Preguntas frecuentes
¿Cómo dejar de transpirar después del deporte?
Detener la transpiración de forma inmediata tras el esfuerzo es fisiológicamente imposible e incluso desaconsejable, ya que su cuerpo necesita tiempo para recuperar su temperatura basal (homeotermia). Sin embargo, puede facilitar este proceso de enfriamiento activo.
No vaya directamente a la ducha. Concédase un período de recuperación de 10 a 15 minutos para realizar estiramientos suaves en un entorno ventilado. Esto permite que el ritmo cardíaco descienda progresivamente y que la termogénesis disminuya.
Comience la ducha con agua tibia, nunca helada. Un agua demasiado fría envía una señal de choque al cuerpo que, para combatir el frío repentino, puede reactivar la producción de calor interno, prolongando la transpiración una vez fuera de la ducha. Finalice progresivamente con un chorro de agua más fresca sobre las piernas y el torso para cerrar los poros y tonificar la piel. Séquese dando toquecitos suaves sin frotar para evitar estimular de nuevo las glándulas sudoríparas por fricción.
¿Qué aplicar en spray sobre la piel después del entrenamiento?
Inmediatamente después del entrenamiento, incluso antes de la limpieza completa, el uso de una bruma termal o de un agua floral constituye un gesto excelente para calmar la epidermis.
Opte por un agua rica en minerales y oligoelementos (como el zinc o el selenio), que posee virtudes antiinflamatorias y calmantes. Vaporice generosamente sobre el rostro a una distancia de 20 cm. Deje actuar unos segundos y luego presione delicadamente el exceso con una toalla limpia.
Este gesto cumple tres funciones: reduce la temperatura superficial de la piel, diluye la concentración de sales irritantes presentes en el sudor seco y comienza a rehidratar el estrato córneo. Evite las brumas que contengan alcohol o fragancias sintéticas, ya que podrían provocar sensaciones de ardor en una piel vasodilatada y sensibilizada por el esfuerzo.
¿Cómo rehidratarse correctamente después del deporte?

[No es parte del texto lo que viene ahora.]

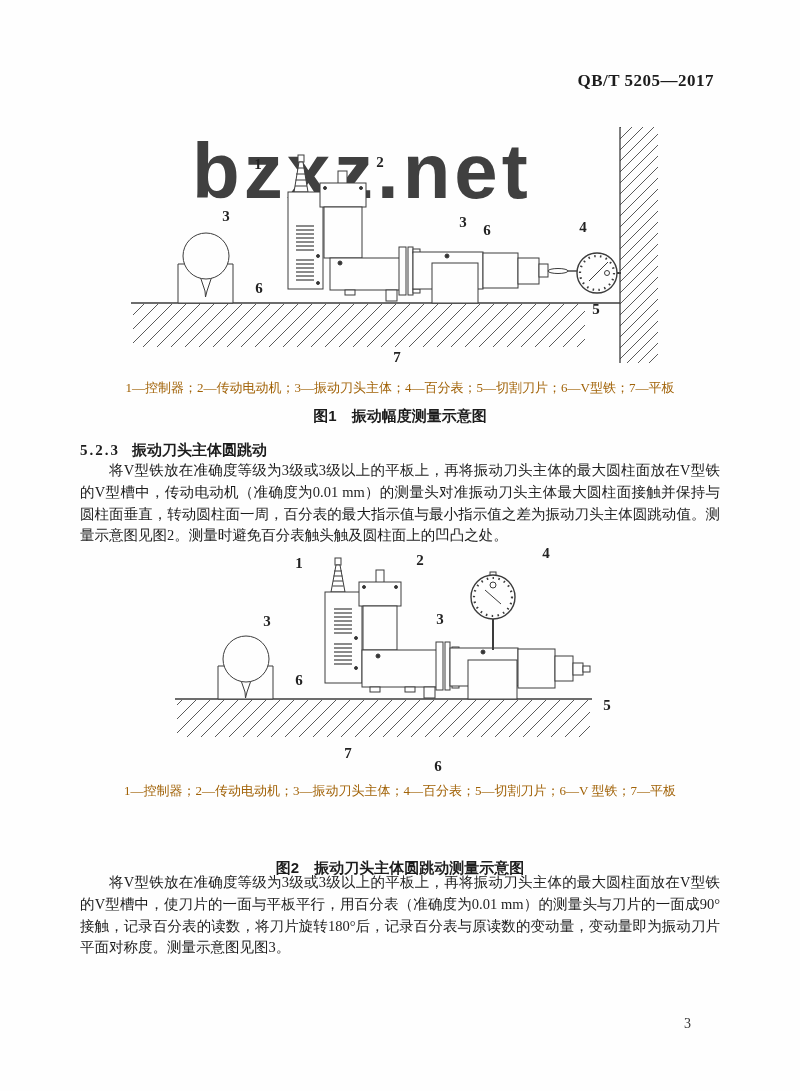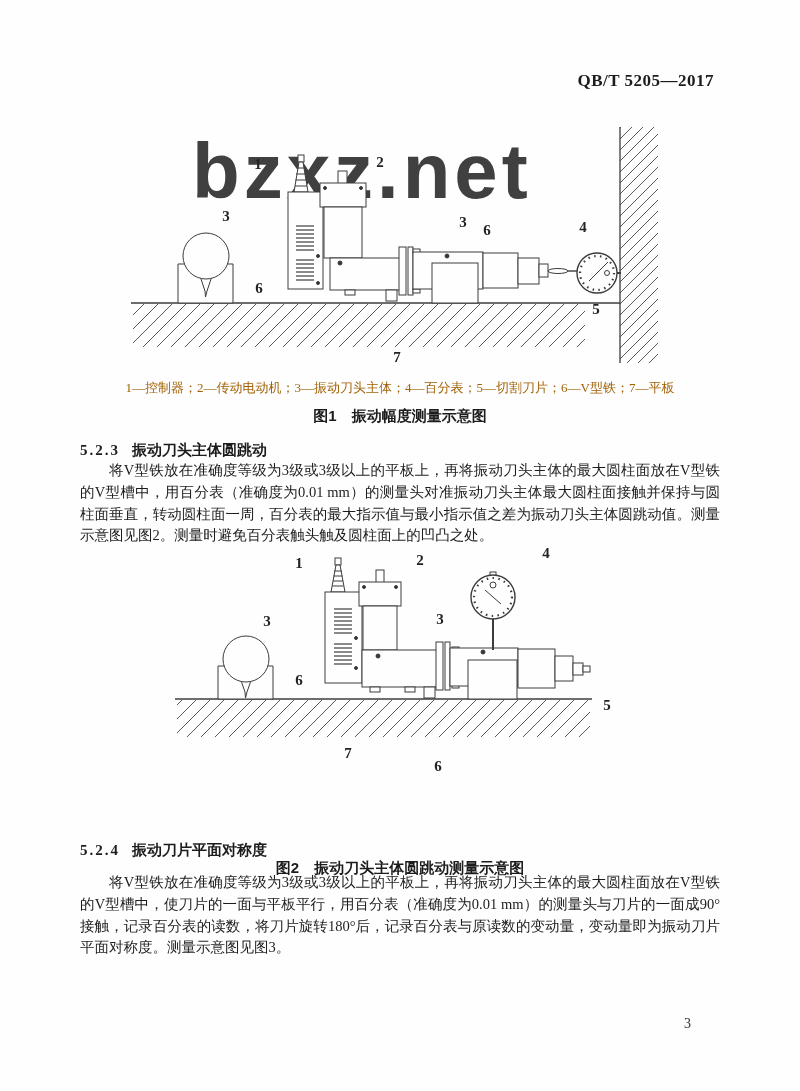--- a/index.html
+++ b/index.html
@@ -150,21 +150,21 @@
   <span class="fig-label" style="left:259px; top:288px;">6</span>
   <span class="fig-label" style="left:596px; top:309px;">5</span>
   <span class="fig-label" style="left:397px; top:357px;">7</span>
 
   <div class="caption" style="top:379px;">1—控制器；2—传动电动机；3—振动刀头主体；4—百分表；5—切割刀片；6—V型铁；7—平板</div>
   <div class="fig-title" style="top:407px;">图1　振动幅度测量示意图</div>
 
   <div class="heading" style="top:441px;">
     <span class="num">5.2.3</span><span>振动刀头主体圆跳动</span>
   </div>
-  <div class="para" style="top:460px;">将V型铁放在准确度等级为3级或3级以上的平板上，再将振动刀头主体的最大圆柱面放在V型铁的V型槽中，用百分表（准确度为0.01 mm）的测量头对准振动刀头主体最大圆柱面接触并保持与圆柱面垂直，转动圆柱面一周，百分表的最大指示值与最小指示值之差为振动刀头主体圆跳动值。测量示意图见图2。测量时避免百分表触头触及圆柱面上的凹凸之处。</div>
+  <div class="para" style="top:460px;">将V型铁放在准确度等级为3级或3级以上的平板上，再将振动刀头主体的最大圆柱面放在V型铁的V型槽中，传动电动机（准确度为0.01 mm）的测量头对准振动刀头主体最大圆柱面接触并保持与圆柱面垂直，转动圆柱面一周，百分表的最大指示值与最小指示值之差为振动刀头主体圆跳动值。测量示意图见图2。测量时避免百分表触头触及圆柱面上的凹凸之处。</div>
 
   <svg class="diagram" style="left:160px; top:540px;" width="480" height="210" viewBox="160 540 480 210">
     <defs>
       <pattern id="f2g" width="14" height="14" patternUnits="userSpaceOnUse">
         <path d="M-2,16 L16,-2" stroke="#5a5a5a" stroke-width="1" fill="none"></path>
       </pattern>
     </defs>
     <g stroke="#3c3c3c" stroke-width="1" fill="none">
 
       <line x1="175" y1="699" x2="592" y2="699" stroke-width="1.5"></line>
@@ -233,22 +233,20 @@
   <span class="fig-label" style="left:299px; top:563px;">1</span>
   <span class="fig-label" style="left:420px; top:560px;">2</span>
   <span class="fig-label" style="left:546px; top:553px;">4</span>
   <span class="fig-label" style="left:267px; top:621px;">3</span>
   <span class="fig-label" style="left:440px; top:619px;">3</span>
   <span class="fig-label" style="left:299px; top:680px;">6</span>
   <span class="fig-label" style="left:607px; top:705px;">5</span>
   <span class="fig-label" style="left:348px; top:753px;">7</span>
   <span class="fig-label" style="left:438px; top:766px;">6</span>
 
+  <div class="caption" style="top:782px;">1—控制器；2—传动电动机；3—振动刀头主体；4—百分表；5—切割刀片；6—V 型铁；7—平板</div>
   <div class="fig-title" style="top:811px;margin-top:48px;">图2　振动刀头主体圆跳动测量示意图</div>
 
-  <div class="heading" style="top:841px;">
-    <span class="num">5.2.4</span><span>振动刀片平面对称度</span>
-  </div>
   <div class="para" style="top:860px;margin-top:12px;">将V型铁放在准确度等级为3级或3级以上的平板上，再将振动刀头主体的最大圆柱面放在V型铁的V型槽中，使刀片的一面与平板平行，用百分表（准确度为0.01 mm）的测量头与刀片的一面成90°接触，记录百分表的读数，将刀片旋转180°后，记录百分表与原读数的变动量，变动量即为振动刀片平面对称度。测量示意图见图3。</div>
 
   <div class="page-num">3</div>
 
 </div>
 
 </body></html>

Una rehidratación eficaz no se limita a beber agua pura; debe apuntar a restaurar el equilibrio electrolítico alterado por la pérdida de minerales (sodio, potasio, magnesio) a través del sudor.
El agua sin gas constituye una base necesaria, pero para una recuperación óptima —especialmente tras un esfuerzo de más de una hora o en condiciones de calor intenso— se recomienda optar por aguas mineralizadas ricas en bicarbonatos y sodio. Estos minerales ayudan a tamponar la acidez producida por los músculos (ácido láctico) y favorecen una mejor retención del agua en los tejidos.
Evite las bebidas energéticas con demasiado azúcar o cafeína justo después del esfuerzo, ya que pueden tener un efecto diurético contraproducente. El volumen a ingerir debe fraccionarse: beber 500 ml de golpe puede distender el estómago y ser mal asimilado. Lo ideal es beber regularmente pequeñas cantidades (150-200 ml) cada 15 minutos durante la hora siguiente al cese de la actividad. Una buena hidratación interna se refleja directamente en la calidad, la flexibilidad y el brillo de su piel.